Quote the records beneath, complete and exact. Leave out images.

[Itemized modification records]
────────────────────
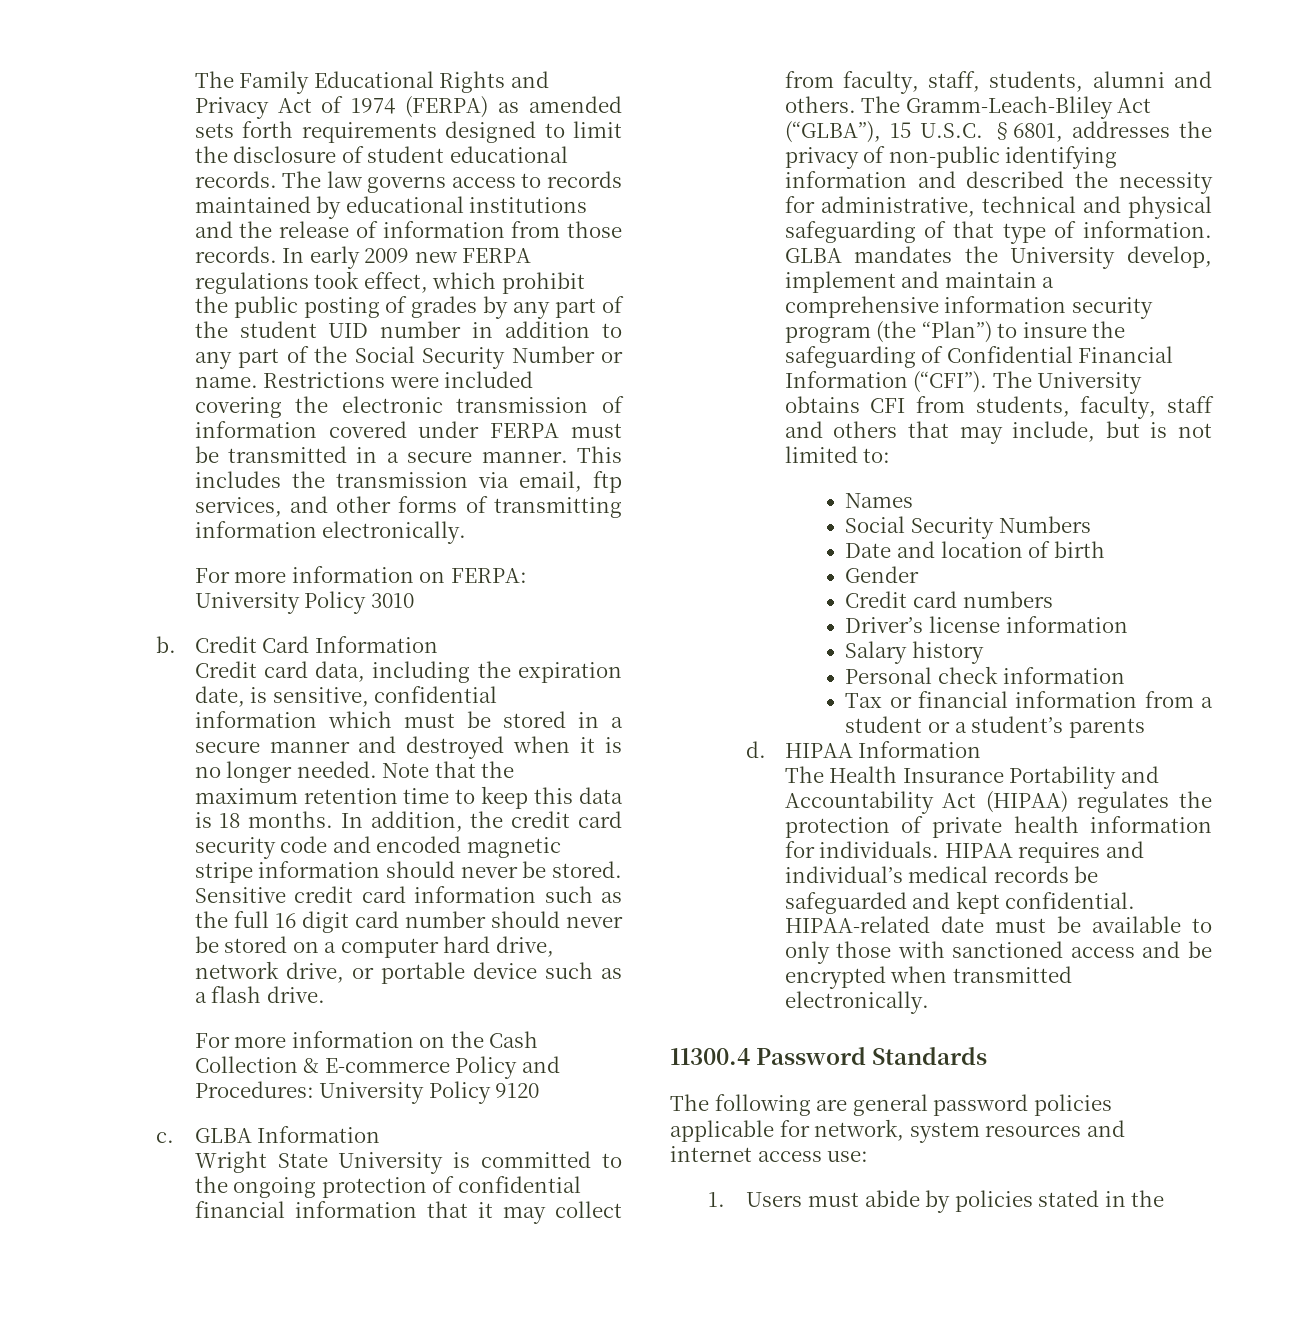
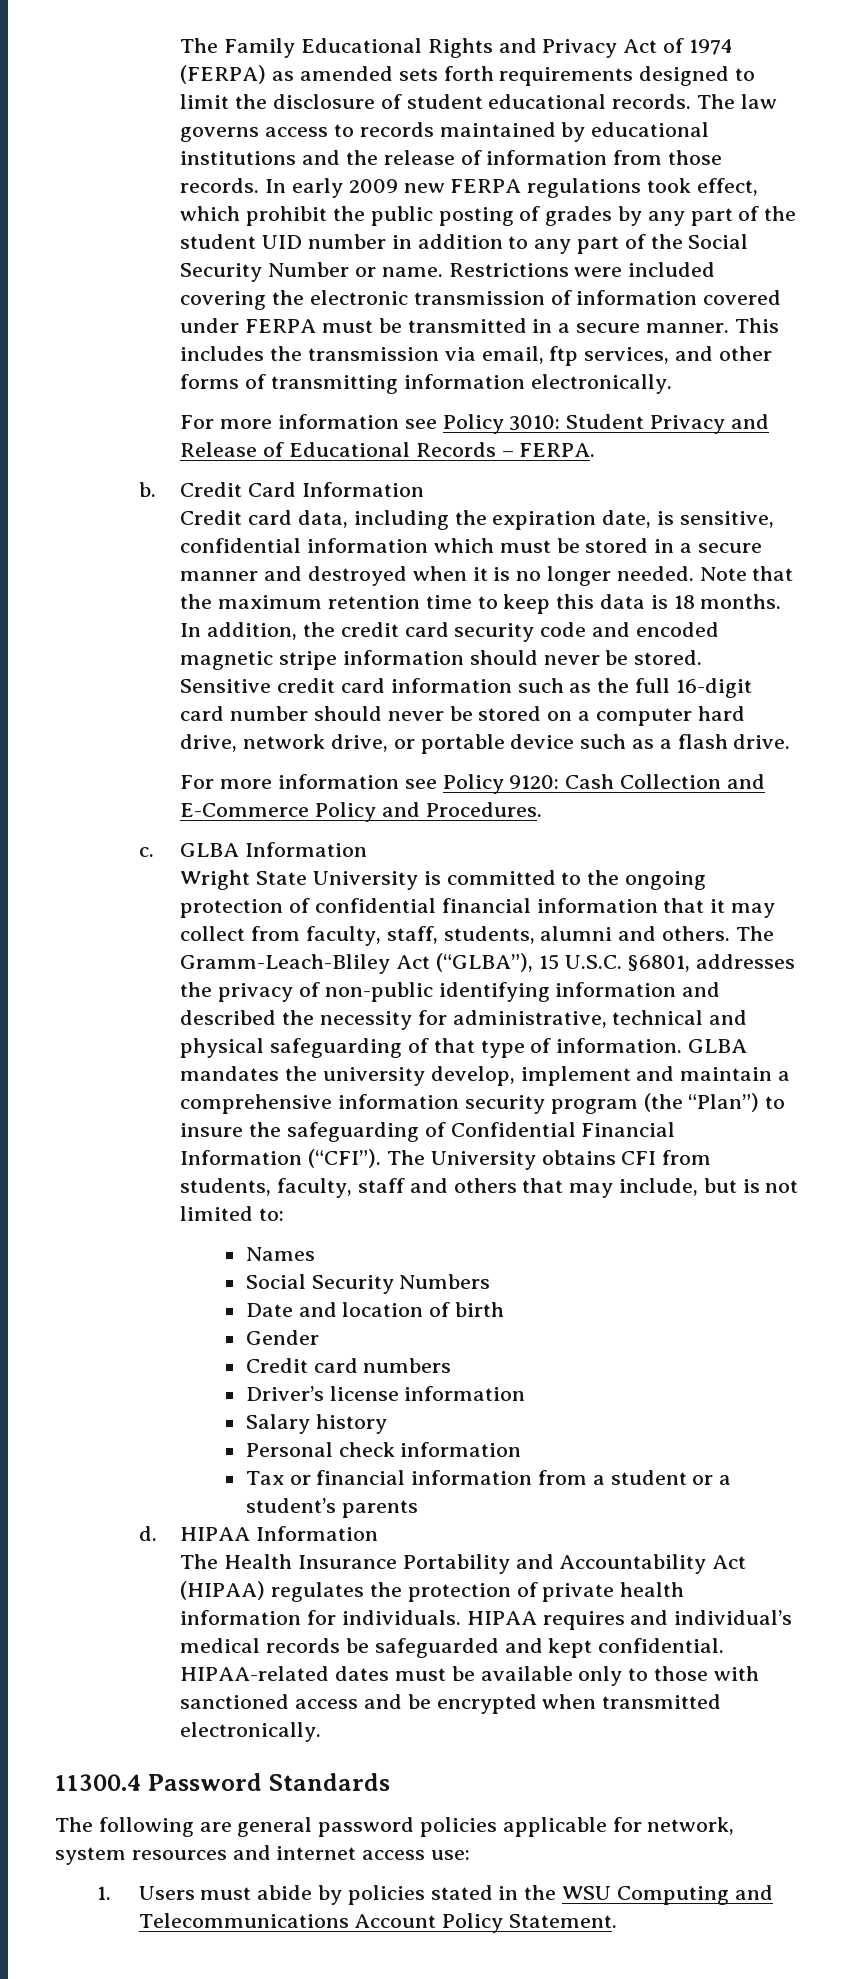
- For more information on FERPA: University Policy 3010
+ For more information see Policy 3010: Student Privacy and Release of Educational Records – FERPA.
- Sensitive credit card information such as the full 16 digit card number should never be stored on a computer hard drive, network drive, or portable device such as a flash drive.
+ Sensitive credit card information such as the full 16-digit card number should never be stored on a computer hard drive, network drive, or portable device such as a flash drive.
- For more information on the Cash Collection & E-commerce Policy and Procedures: University Policy 9120
+ For more information see Policy 9120: Cash Collection and E-Commerce Policy and Procedures.
- GLBA mandates the University develop, implement and maintain a comprehensive information security program (the “Plan”) to insure the safeguarding of Confidential Financial Information (“CFI”).
+ GLBA mandates the university develop, implement and maintain a comprehensive information security program (the “Plan”) to insure the safeguarding of Confidential Financial Information (“CFI”).
- HIPAA-related date must be available to only those with sanctioned access and be encrypted when transmitted electronically.
+ HIPAA-related dates must be available only to those with sanctioned access and be encrypted when transmitted electronically.
- 1. Users must abide by policies stated in the
+ 1. Users must abide by policies stated in the WSU Computing and Telecommunications Account Policy Statement.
────────────────────
Written answer.
- For more information on FERPA: University Policy 3010
+ For more information see Policy 3010: Student Privacy and Release of Educational Records – FERPA.
- Sensitive credit card information such as the full 16 digit card number should never be stored on a computer hard drive, network drive, or portable device such as a flash drive.
+ Sensitive credit card information such as the full 16-digit card number should never be stored on a computer hard drive, network drive, or portable device such as a flash drive.
- For more information on the Cash Collection & E-commerce Policy and Procedures: University Policy 9120
+ For more information see Policy 9120: Cash Collection and E-Commerce Policy and Procedures.
- GLBA mandates the University develop, implement and maintain a comprehensive information security program (the “Plan”) to insure the safeguarding of Confidential Financial Information (“CFI”).
+ GLBA mandates the university develop, implement and maintain a comprehensive information security program (the “Plan”) to insure the safeguarding of Confidential Financial Information (“CFI”).
- HIPAA-related date must be available to only those with sanctioned access and be encrypted when transmitted electronically.
+ HIPAA-related dates must be available only to those with sanctioned access and be encrypted when transmitted electronically.
- 1. Users must abide by policies stated in the
+ 1. Users must abide by policies stated in the WSU Computing and Telecommunications Account Policy Statement.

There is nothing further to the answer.